Al Mansor Essa, Adamiak Anna, Asmis Timothy
Medical Oncology Department, The Ottawa Hospital, Ottawa, ON, Canada.
Internal Medicine Department, King Abdulaziz Hospital, Al Ahsa, Saudi Arabia.
Case Rep Oncol. 2024 Jan 5;17(1):49-55. doi: 10.1159/000535099. eCollection 2024 Jan-Dec.
Li-Fraumeni syndrome (LFS) is a rare autosomal dominant disorder brought on by pathogenic mutations in the tumor suppressor gene. LFS is characterized by a high lifetime risk of developing various cancers at a relatively young age.

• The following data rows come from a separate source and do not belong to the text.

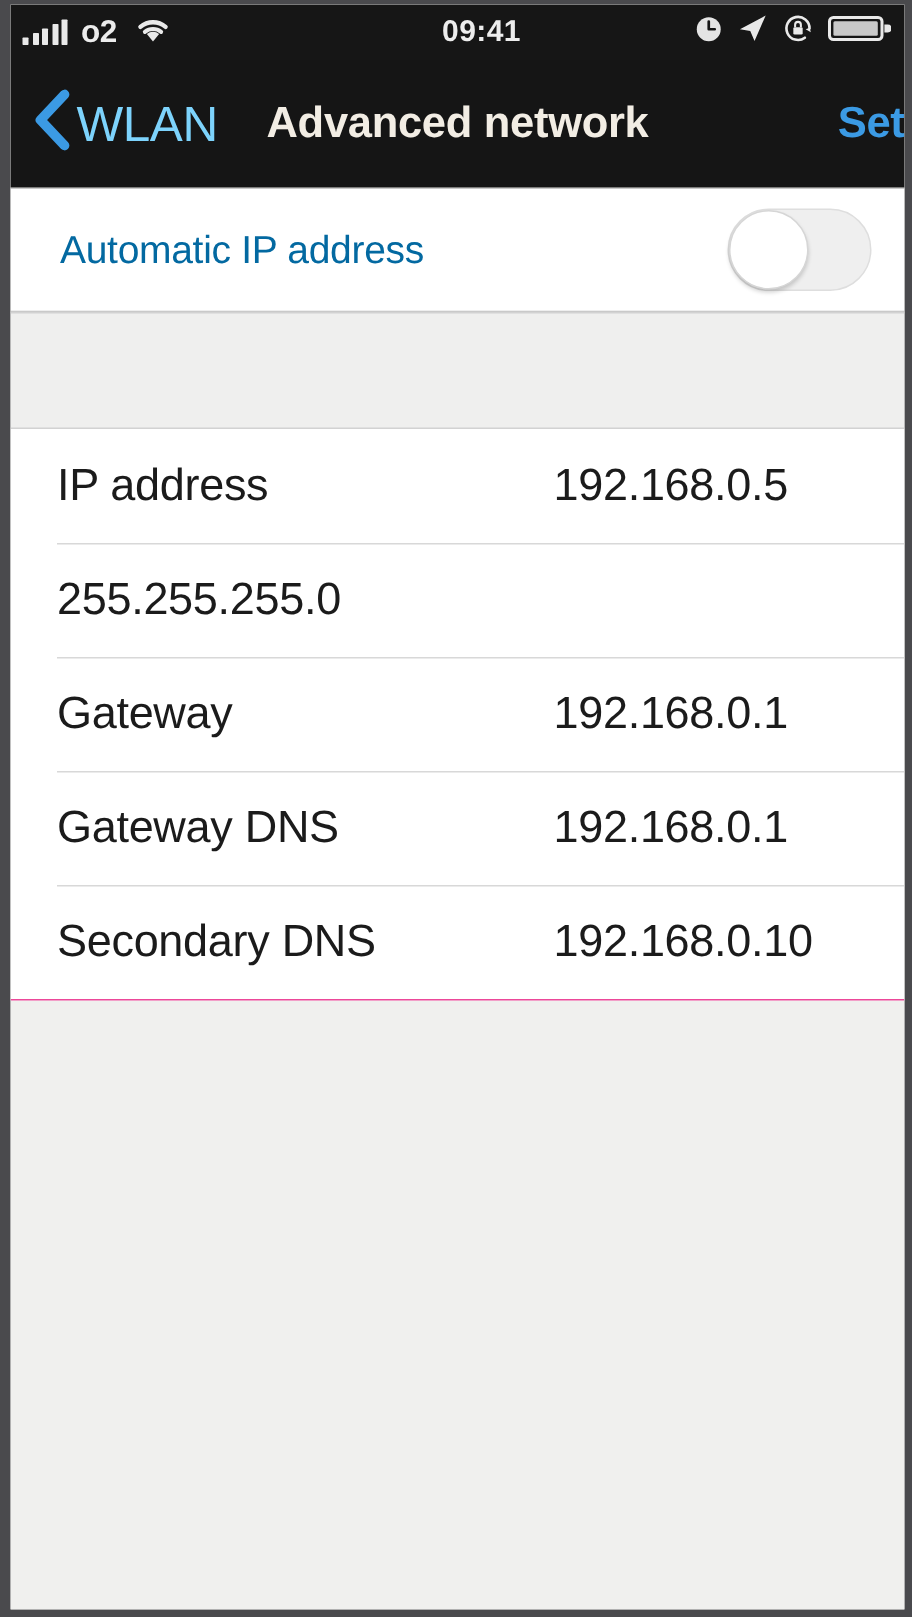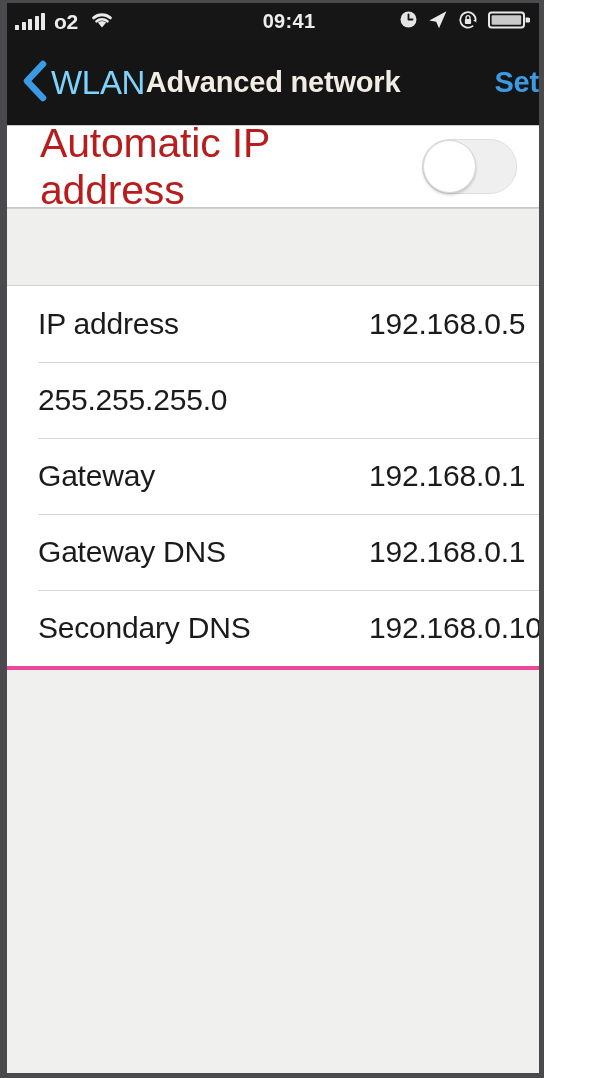--- a/index.html
+++ b/index.html
@@ -18,7 +18,7 @@
   
   #phone-frame {
     position: relative;
-    width: 544px;
+    width: 608px;
     height: 1078px;
     box-sizing: border-box;
     border-left: 7px solid #4a4a4d;

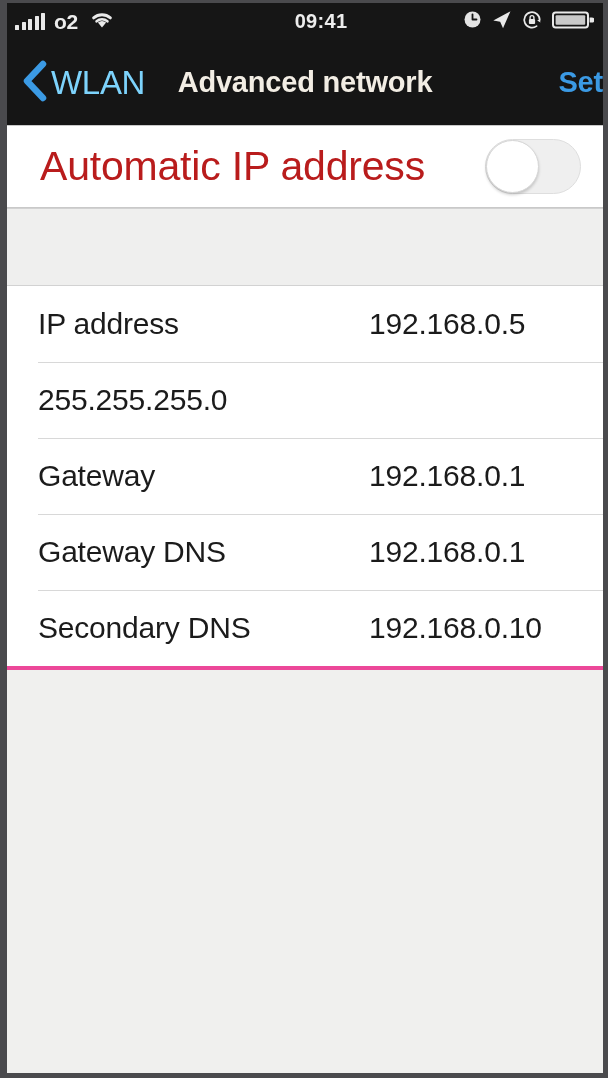--- a/index.html
+++ b/index.html
@@ -155,8 +155,8 @@
     background: #ffffff;
   }
   #toggle-row-label {
-    font-size: 41px;
-    color: #b91c1c;
+    font-size: 26px;
+    color: #0369a1;
     letter-spacing: -0.2px;
   }
   #auto-ip-toggle {

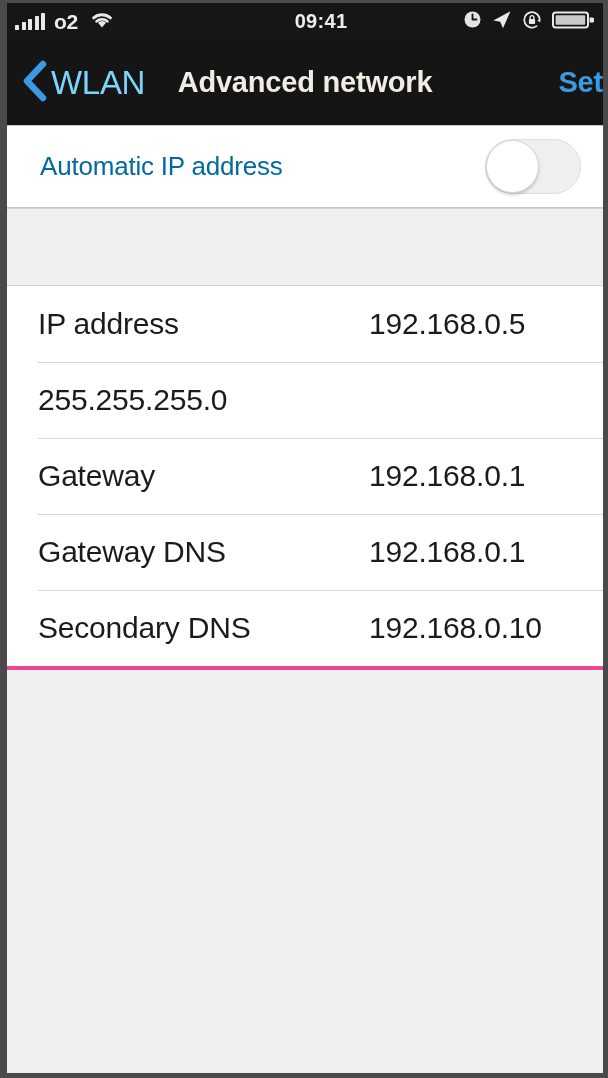--- a/index.html
+++ b/index.html
@@ -195,7 +195,7 @@
   
   #settings-list {
     background: #ffffff;
-    border-bottom: 4px solid #ec4899;
+    border-bottom: 1px solid #ec4899;
   }
   .list-row {
     height: 76px;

We are presenting a 48-year-old male with a diagnosis of LFS that was confirmed by a genetic test triggered by the patient's son's diagnosis of LFS and leukemia. The patient's main symptoms were abdominal pain and weight loss. The patient was diagnosed with two synchronous primary tumors: first, a metastatic gastric invasive adenocarcinoma that is microsatellite instability (MSI) -high; and second, a low grade (G1) (non-function) well-differentiated pancreatic neuroendocrine tumor. These cancers are not the usual type associated with LFS. After eight cycles of chemo-immunotherapy in the form of FOLFOX-Nivolumab, our radiological assessment showed significant response in the metastatic gastric adenocarcinoma and stable disease in pancreatic neuroendocrine tumor. The patient remains on single agent Nivolumab and has had stable disease for the last 12 months.
Gastric cancer and neuroendocrine tumors are not usually associated with LFS. This case illustrates a rare clinical presentation of multiple malignancies in LFS patients.
李-佛美尼综合征(LFS)是一种由肿瘤抑制基因的致病性突变引起的罕见常染色体显性疾病。LFS的特征是在相对年轻时患各种癌症的终生风险较高。
我们报告一名48岁男性,经基因检测确诊为LFS,该检测由患者儿子被诊断为LFS和白血病引发。患者的主要症状为腹痛和体重减轻。患者被诊断出患有两种同步原发性肿瘤:第一种是微卫星高度不稳定(MSI)的转移性胃浸润性腺癌;第二种是低级别(G1)(无功能)高分化胰腺神经内分泌肿瘤。这些癌症并非通常与LFS相关的类型。在以FOLFOX-纳武单抗形式进行了8个周期的化疗免疫治疗后,我们的影像学评估显示转移性胃腺癌有显著反应,胰腺神经内分泌肿瘤病情稳定。患者继续使用单药纳武单抗,在过去12个月病情一直稳定。
胃癌和神经内分泌肿瘤通常与LFS无关。本病例说明了LFS患者中多种恶性肿瘤的罕见临床表现。